La dernière méthode de l’équipe de Cornell, baptisée “éclairage codé par bruit” (NCI), corrige directement ces lacunes en dissimulant ingénieusement les filigranes dans le “bruit” apparent des sources lumineuses. Contrairement à leurs travaux précédents, qui reposaient sur l’utilisation d’une caméra ou d’un modèle d’IA spécifique par le créateur de la vidéo, le NCI offre une applicabilité plus large. Cela peut être réalisé grâce à un petit logiciel pour les écrans d’ordinateur et certains types d’éclairage ambiant, ou en attachant une petite puce informatique à des lampes du commerce.

« Chaque filigrane contient une version basse fidélité et horodatée de la vidéo non manipulée sous un éclairage légèrement différent. Nous appelons cela des ‘vidéos de code’ », a expliqué Davis. Il a précisé que lorsqu’une personne manipule une vidéo, les segments altérés commencent à contredire ce qui est présent dans ces vidéos de code, identifiant ainsi efficacement les endroits où des modifications ont été apportées. Dans les cas où quelqu’un tente de générer une vidéo entièrement fausse avec l’IA, les vidéos de code résultantes apparaissent comme de simples variations aléatoires.
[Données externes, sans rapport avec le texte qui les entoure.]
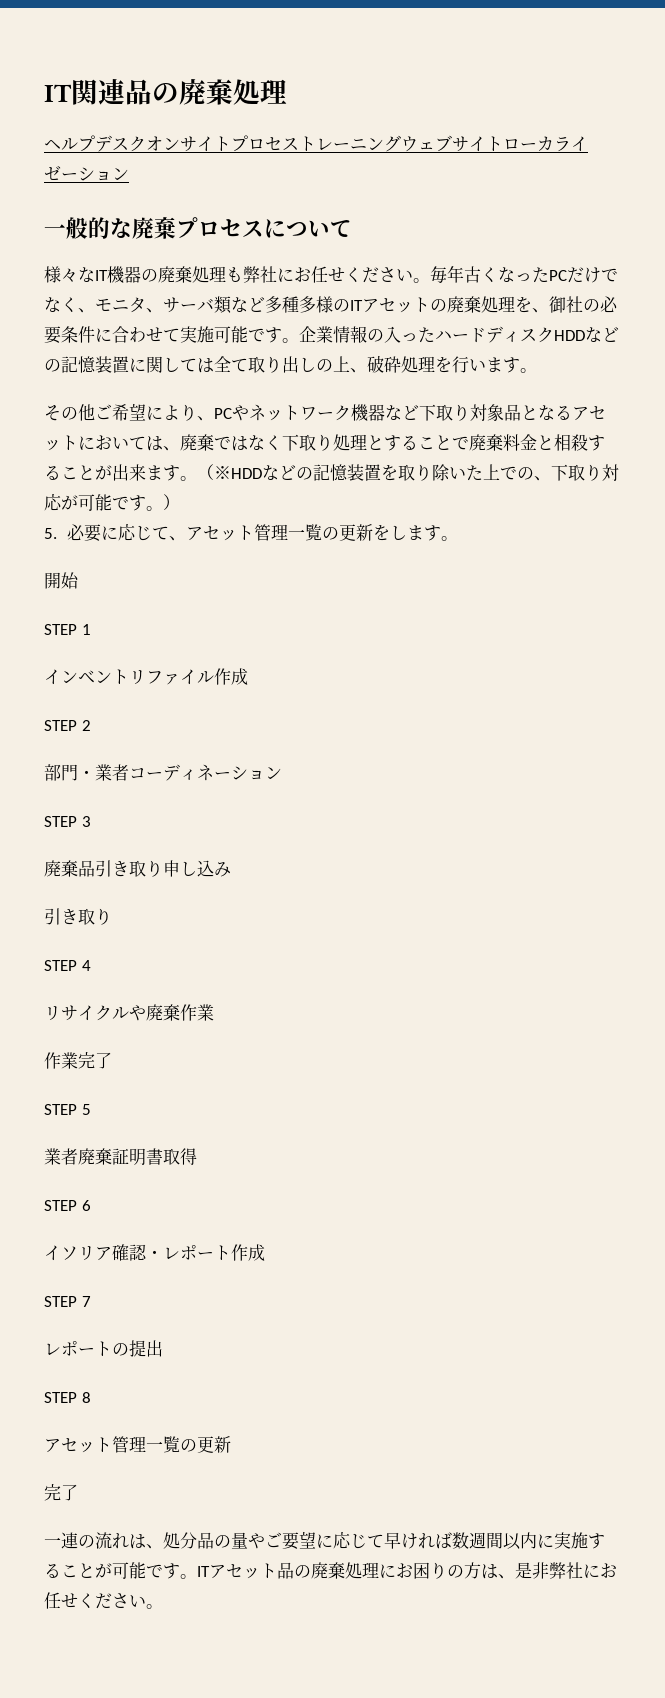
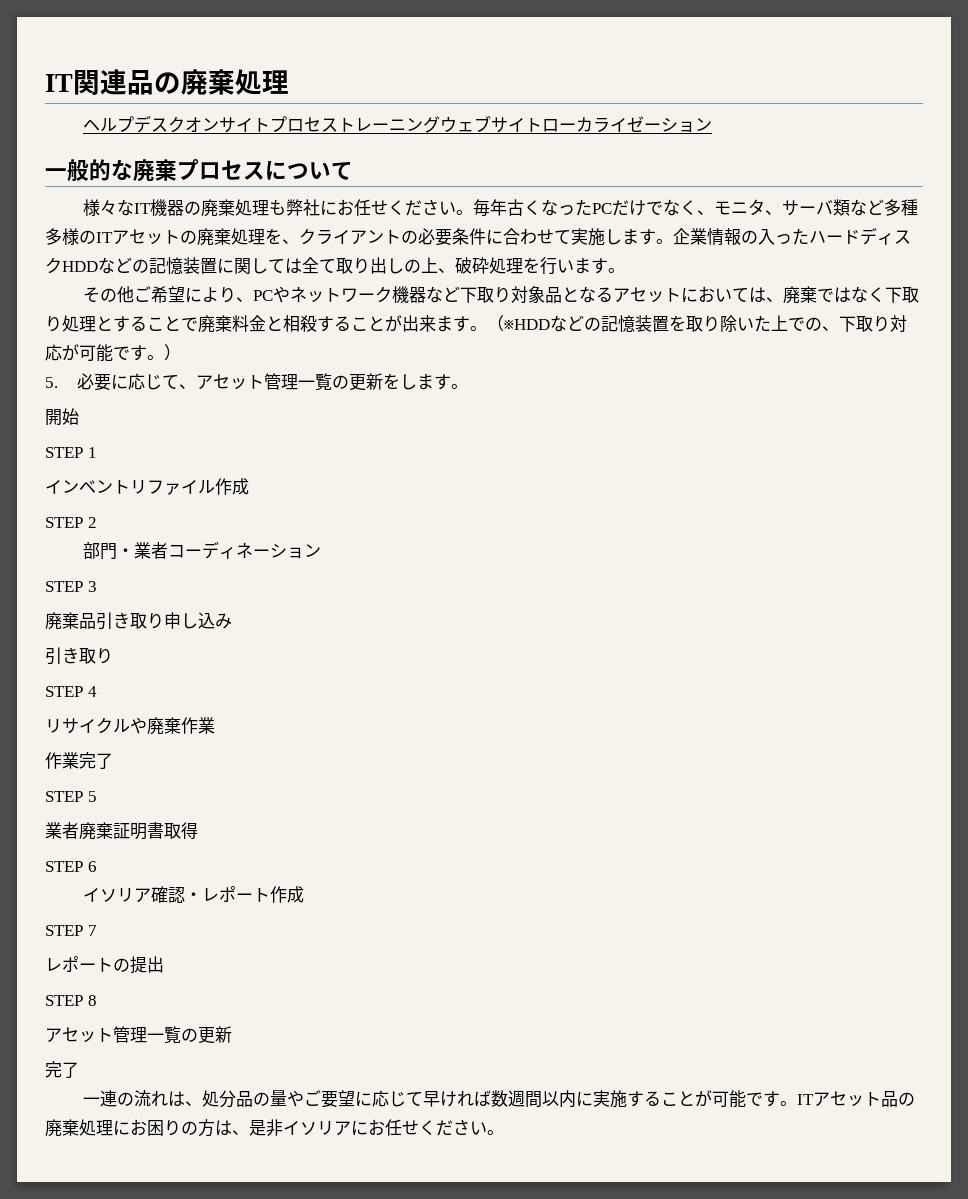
[549,296,583,313] 御社 -> [299,228,401,245] クライアント
[214,326,265,343] 可能で -> [605,229,639,245] しま
[549,1562,583,1579] 弊社 -> [283,1121,351,1136] イソリア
Crucialement, parce que le filigrane est conçu pour imiter le bruit, il reste extrêmement difficile à détecter sans connaître le code secret.

L’équipe de Cornell a rigoureusement testé sa méthode NCI contre une gamme complète de types de manipulation, y compris les coupures de déformation, les changements de vitesse et d’accélération, le compositing et les deepfakes. Leur technique a démontré une robustesse remarquable, se montrant résiliente à des facteurs tels que les niveaux de signal inférieurs à la perception humaine, le mouvement du sujet et de la caméra, le flash de la caméra, les variations des tons de peau humaine, les différents niveaux de compression vidéo, et les environnements intérieurs et extérieurs.

Davis a reconnu que même si un adversaire était au courant de la technique et parvenait d’une manière ou d’une autre à déchiffrer les codes, sa tâche serait toujours considérablement plus complexe. « Au lieu de falsifier la lumière pour une seule vidéo, ils doivent falsifier chaque vidéo de code séparément, et toutes ces falsifications doivent être cohérentes entre elles », a-t-il noté. Malgré cette avancée, Davis a averti que la lutte contre la manipulation vidéo est un « problème important et continu » qui « ne fera que s’aggraver ».